Falafel, a middle eastern dish of spiced mashed chickpeas formed into balls or fritters and deep fried.
Another dish that was in my must try list and are we happy? We are elated.
1) 250gms dry chickpeas
2) 6 cloves garlic
3) 1/2 medium size onion
4) 2 tbsp chopped corriander leaves
5) 2 tbsp chopped parsley
6) salt to taste
7) 1tsp jeera/ Cummin
8) 1tsp baking powder
9) 5-6 tbsp plain flour
10) 1tsp chilli powder
- Soak the chickpeas overnight/ 6 hours, then drain.
- Place the drained, uncooked chickpeas and the onions in a food processor, add the parsley, corriander, salt, chilli powder, garlic, and cumin. Process until blended but not pureed.
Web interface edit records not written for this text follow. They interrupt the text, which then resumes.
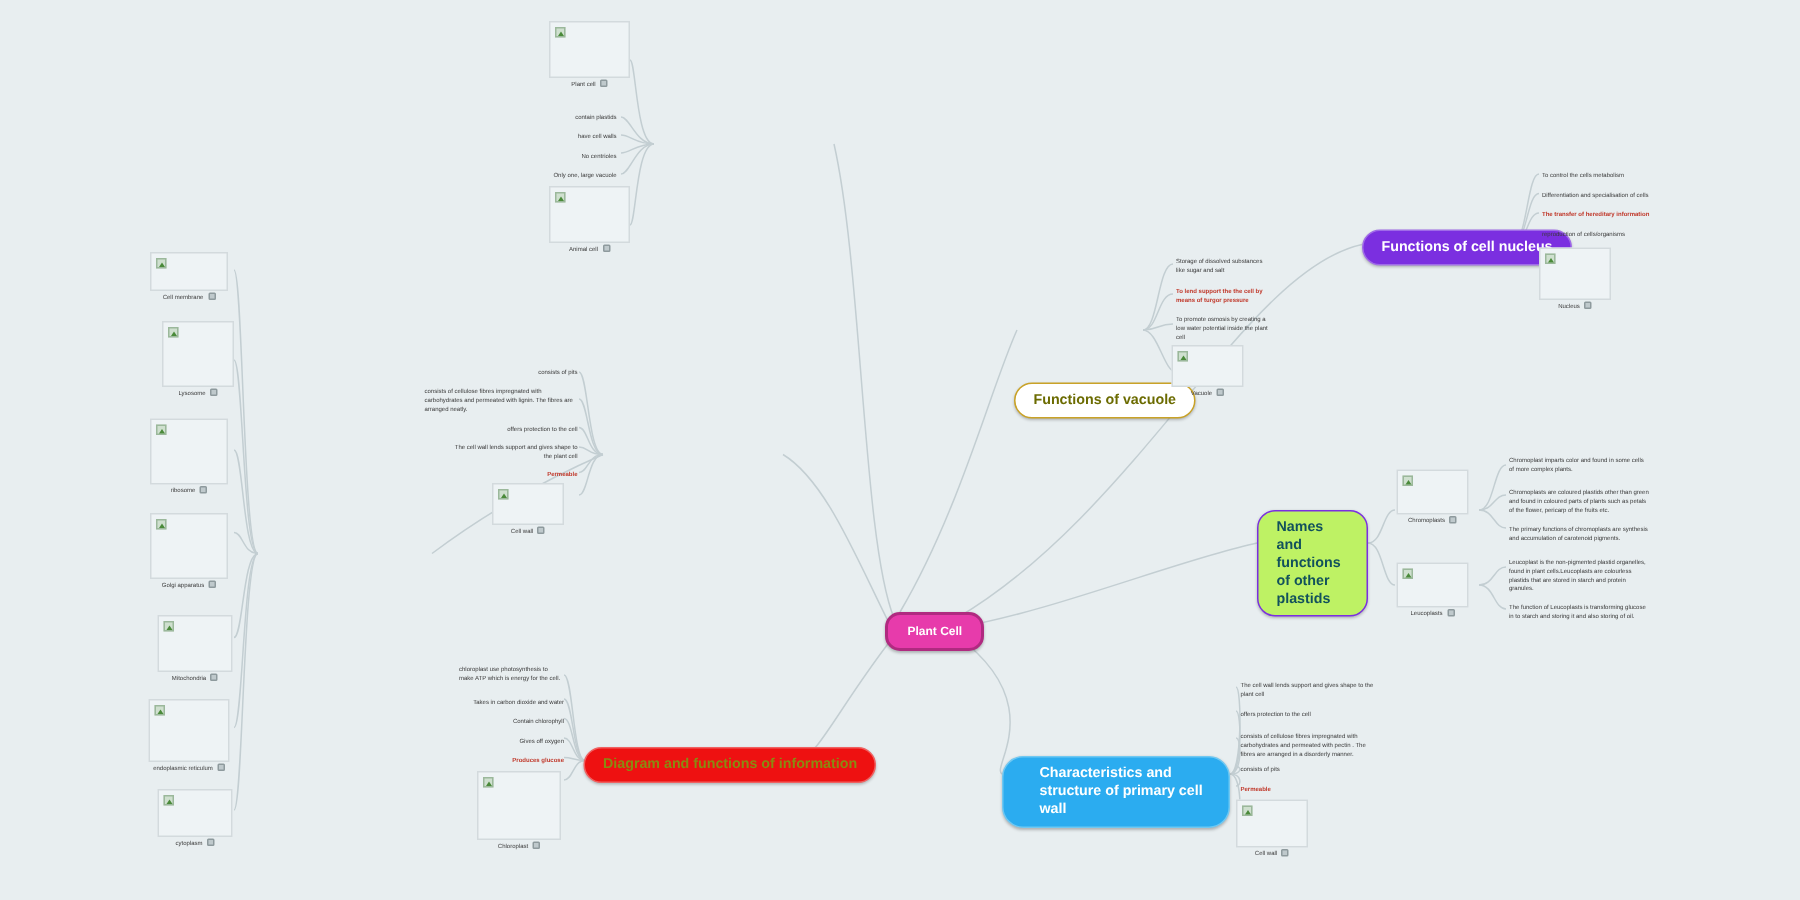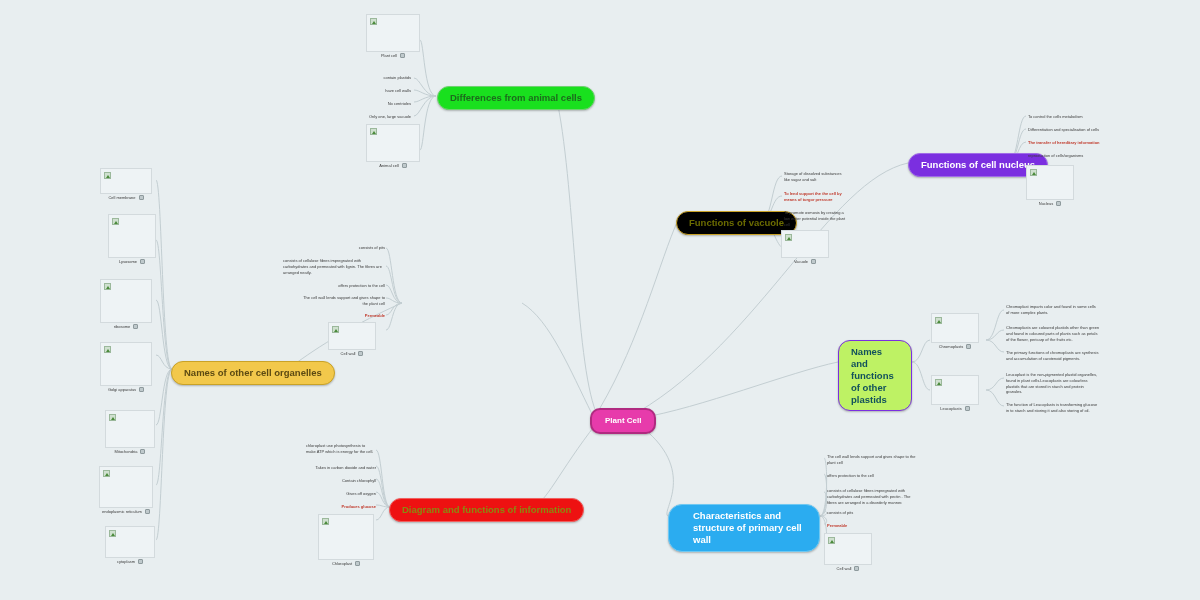--- a/index.html
+++ b/index.html
@@ -151,7 +151,6 @@
 
   <div class="node root" style="left:590px; top:408px;">Plant Cell</div>
 
-  <div class="node branch b-green" style="left:437px; top:86px;">Differences from animal cells</div>
 
   <div class="imgbox" style="left:366px; top:14px; width:54px;">
     <div class="imgframe" style="width:54px; height:38px;">

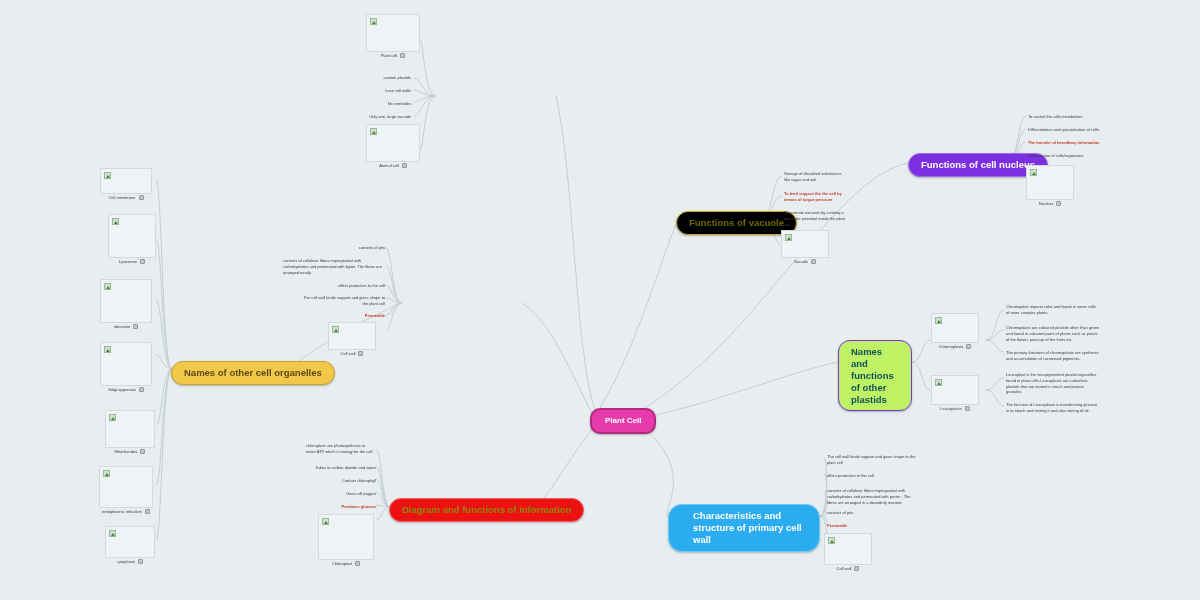--- a/index.html
+++ b/index.html
@@ -30,7 +30,7 @@
   }
   .branch { font-weight: bold; }
   .b-green  { background: #19e01e; border: 1.5px solid #6fd26f; color: #1d6b1d; }
-  .b-yellow { background: #000000; border: 1.5px solid #c9a227; color: #6b6b00; }
+  .b-yellow { background: #ffffff; border: 1.5px solid #c9a227; color: #6b6b00; margin-top: 44px; }
   .b-purple { background: #7b2fe0; border: 1.5px solid #a06be8; color: #ffffff; }
   .b-cyan   { background: #bef264; border: 1.5px solid #7b2fe0; color: #12515c; border-radius: 12px; }
   .b-dark   { background: #2b2b2b; border: 1.5px solid #555; color: #ffffff; border-radius: 14px; }

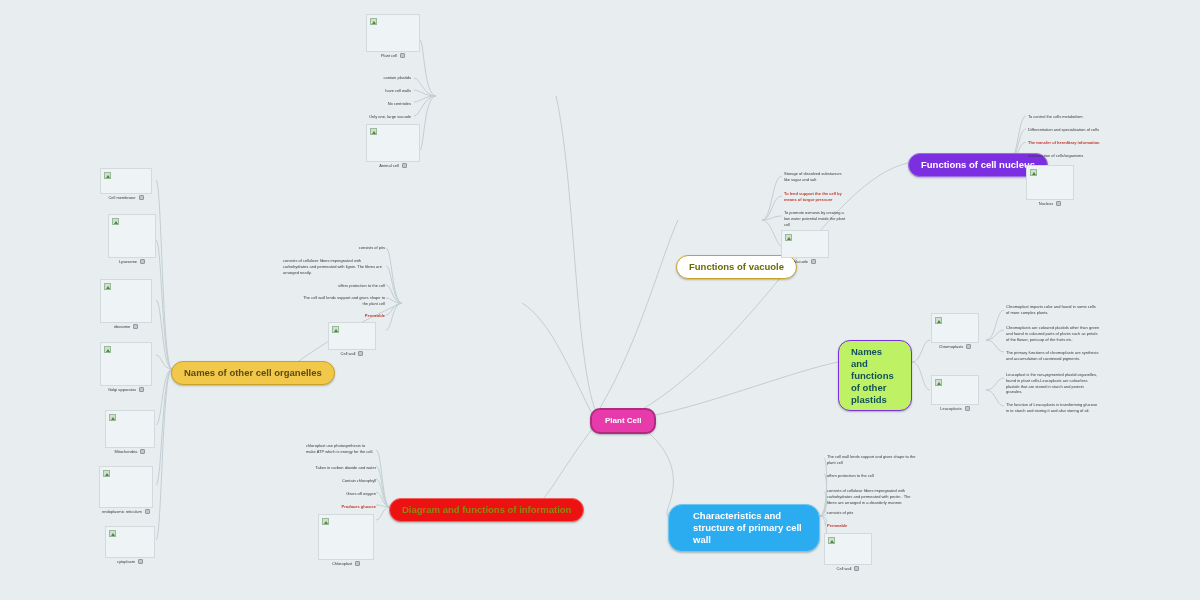--- a/index.html
+++ b/index.html
@@ -292,7 +292,6 @@
     </div>
   </div>
 
-  <div class="node branch b-gold" style="left:171px; top:361px;">Names of other cell organelles</div>
 
   <div class="imgbox" style="left:100px; top:168px; width:52px;">
     <div class="imgframe" style="width:52px; height:26px;">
- Add the baking powder and the flour, and pulse. You may add more flour so that the dough forms a small ball and no longer sticks to your hands. Turn into a bowl and refrigerate, covered, for atleast 1hour.
- Form the chickpea mixture into balls about the size of small lemon.
- In a pan take oil and deep fry. If it falls apart, add a little flour. Fry on medium flame, till it’s golden brown. Drain on paper towels.
- I served it with hung curd mixed with thahini and cummin powder, chilli powder and salt.